— С моронскими болотами много чего пропустишь, — покривившись, ответила девушка. — Самая первая раса проявленных в этой реальности была цивилизацией тонкоматериальных существ. Они были разумными энергетическими вихрями. Их останки мы воспринимаем как галактики и звезды.
Основной задачей они поставили отделение нашего мира от Непроявленности. Для этого им пришлось придумать иерархию, угнетение, принудительный труд и самопожертвование. Куда там матросовым, камикадзе и исламским террористам — смертникам доисторических эпох.
Они даже пожертвовали своим бессмертием ради этой навязчивой идеи.
До сих пор в глухих уголках Космоса можно натолкнуться на баррикады из эманаций и отрубленных кусков их тел, которыми Первые завалили порталы, соединяющий наш мир с Непроявленным.

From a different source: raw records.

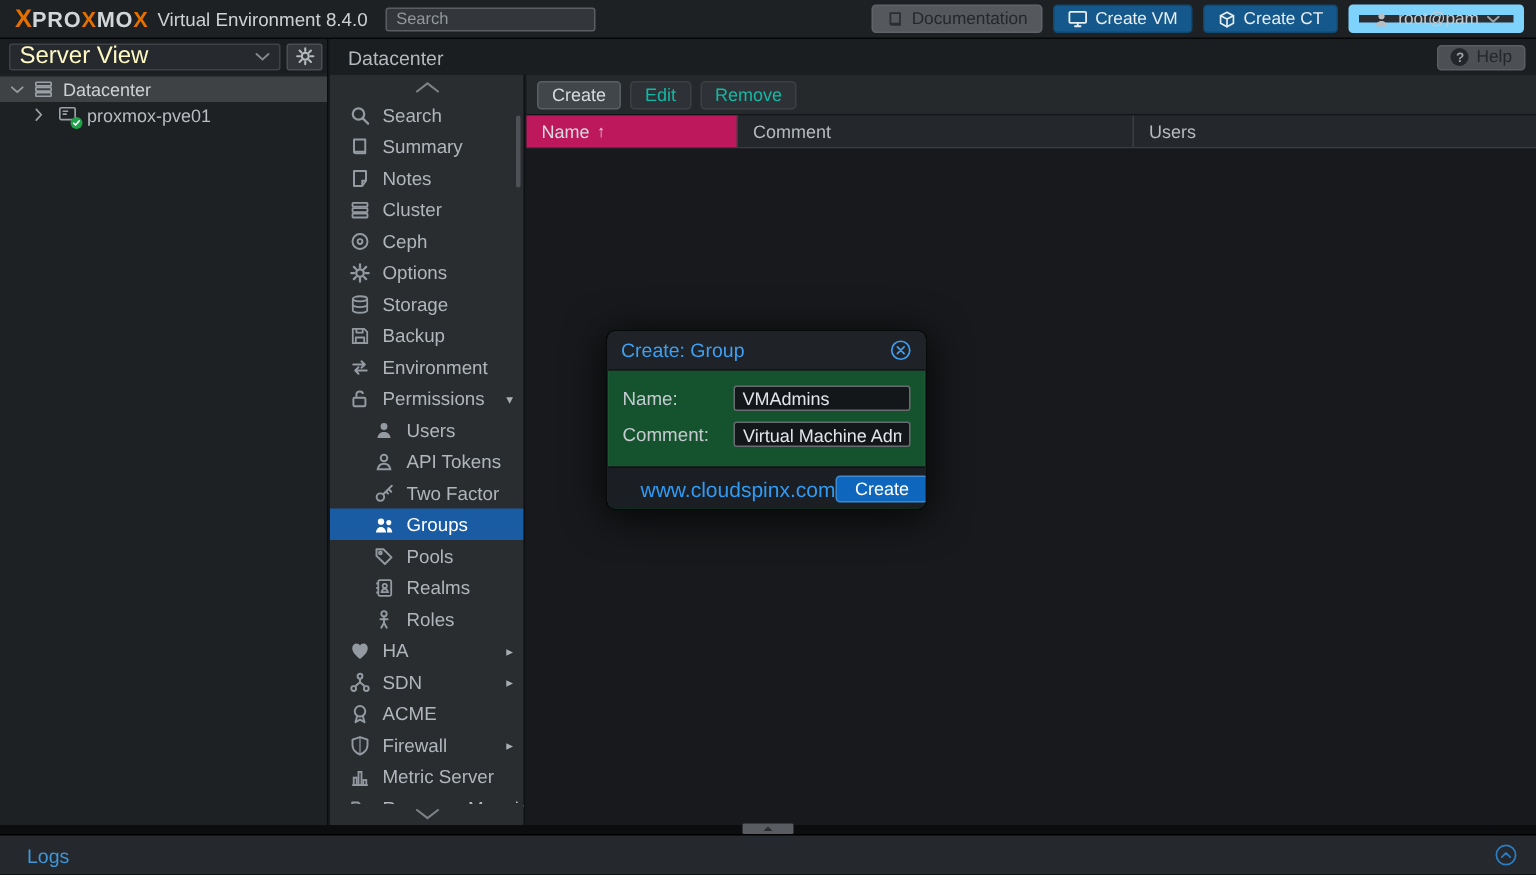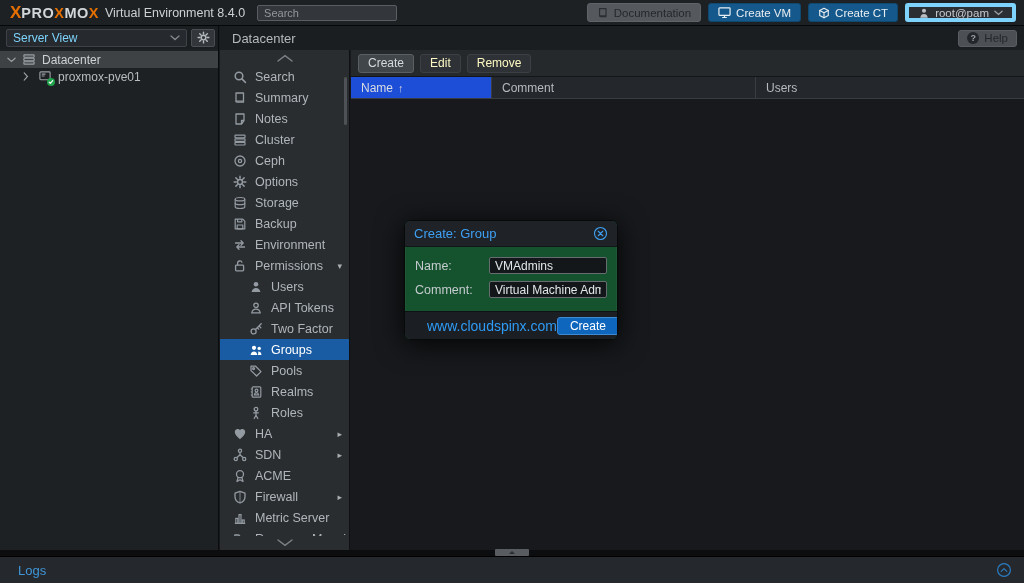--- a/index.html
+++ b/index.html
@@ -25,7 +25,7 @@
   .tbtn-gray { background:#55595d; color:#24282c; border:1px solid #606468; }
   .tbtn-gray svg { color:#2b2f33; }
   .tbtn-blue { background:#15598c; color:#e9eef2; border:1px solid #10496f; }
-  .tbtn-user { background:#2b2f33; color:#c5cace; border:4px solid #7dd3fc; }
+  .tbtn-user { background:#2b2f33; color:#c5cace; border:7px solid #7dd3fc; }
   .tbtn-user .uav { color:#b9bec2; }
 
   

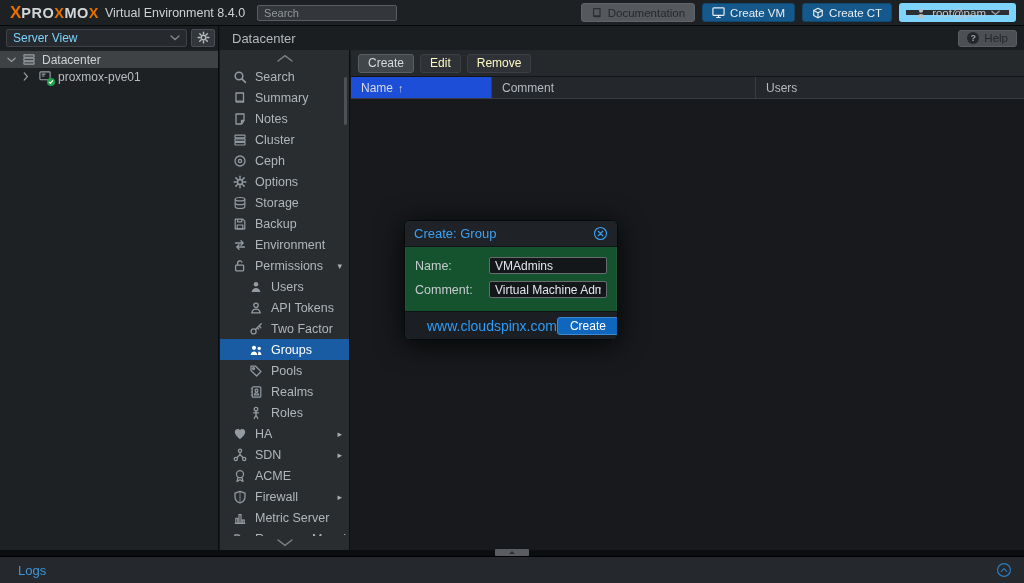--- a/index.html
+++ b/index.html
@@ -34,7 +34,7 @@
   .left-head { height:23px; display:flex; align-items:center; padding:2px 3px 2px 6px; background:#1b1e21; gap:4px; }
   .combo { flex:1; height:18px; background:#26292d; border:1px solid #3f4347; border-radius:2px;
            display:flex; align-items:center; padding:0 6px; cursor:pointer; }
-  .combo .cl { color:#7dd3fc; font-size:12px; }
+  .combo .cl { color:#fef9c3; font-size:16px; }
   .combo .cc { margin-left:auto; color:#84898d; }
   .gear-btn { width:24px; height:18px; background:#33373b; border:1px solid #4b4f53; border-radius:2px;
               display:flex; align-items:center; justify-content:center; color:#b6bbc0; cursor:pointer; }

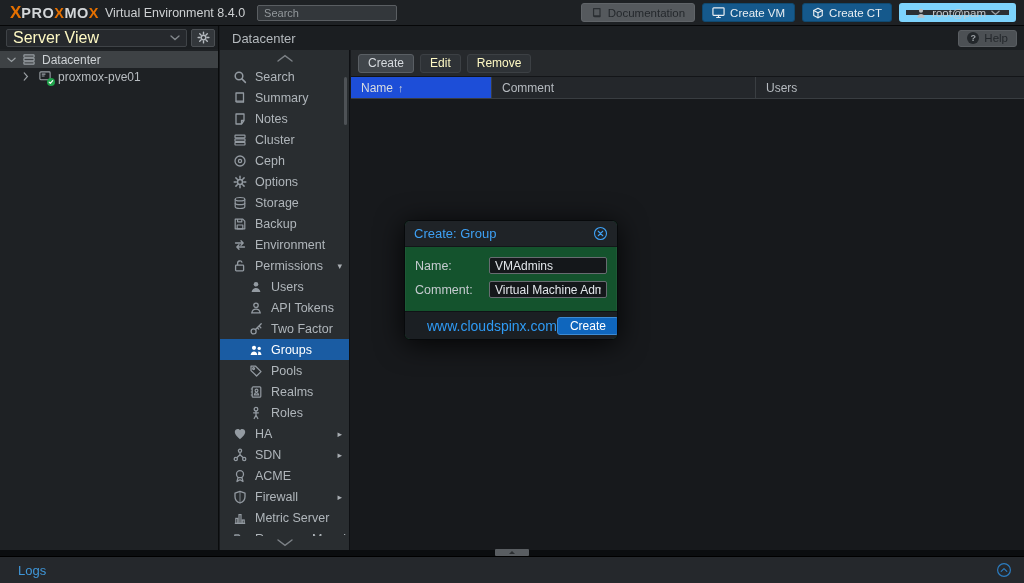--- a/index.html
+++ b/index.html
@@ -79,7 +79,7 @@
              border-bottom:1px solid #131518; }
   .btn { height:19px; padding:0 9px; border-radius:3px; font-size:12px; display:flex; align-items:center; cursor:pointer; }
   .btn-on { background:#41464b; border:1px solid #5a5f64; color:#d6dade; }
-  .btn-off { background:#2e3236; border:1px solid #3c4044; color:#fef9c3; cursor:default; }
+  .btn-off { background:#2e3236; border:1px solid #3c4044; color:#14b8a6; cursor:default; }
   .thead { height:22px; display:flex; background:#24272b; border-bottom:1px solid #393d41; }
   .th { display:flex; align-items:center; padding-left:10px; color:#b6bbc0; border-right:1px solid #3a3e42; cursor:pointer; }
   .th.sorted { background:#1d4ed8; color:#d8dce0;text-align:center; }

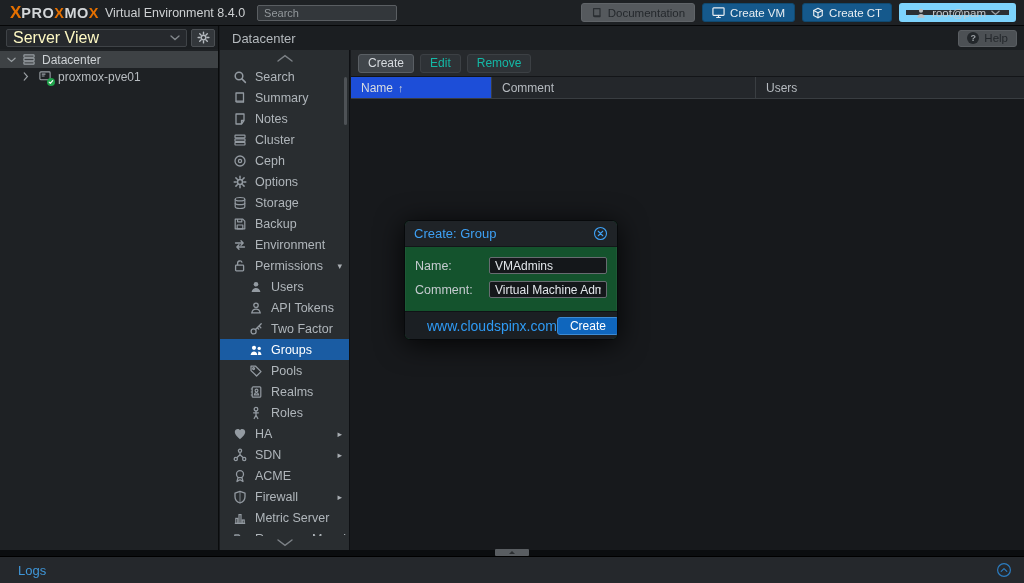--- a/index.html
+++ b/index.html
@@ -82,7 +82,7 @@
   .btn-off { background:#2e3236; border:1px solid #3c4044; color:#14b8a6; cursor:default; }
   .thead { height:22px; display:flex; background:#24272b; border-bottom:1px solid #393d41; }
   .th { display:flex; align-items:center; padding-left:10px; color:#b6bbc0; border-right:1px solid #3a3e42; cursor:pointer; }
-  .th.sorted { background:#1d4ed8; color:#d8dce0;text-align:center; }
+  .th.sorted { background:#be185d; color:#d8dce0;text-align:center; }
   .th .arrow { margin-left:5px; color:#cfd4d8; font-size:11px; }
   .th-name { width:141px; }
   .th-comment { width:264px; }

Кстати, наша, людская цивилизация собиралась повторить судьбу Первых. У Даниила было мнение, что именно организация и государство, заставляют мельчать существа, высасывая их биологическую энергию.
Он хвалил катастрофу, которая сбросила с планеты непосильный груз двуногих, уверяя, что без нее мы бы благополучно превратились в тварей размером с кошку, с таким же коротким сроком существования и интеллектом, недотягивающим до интеллекта семилетнего ребенка времен последнего века доисторической эры.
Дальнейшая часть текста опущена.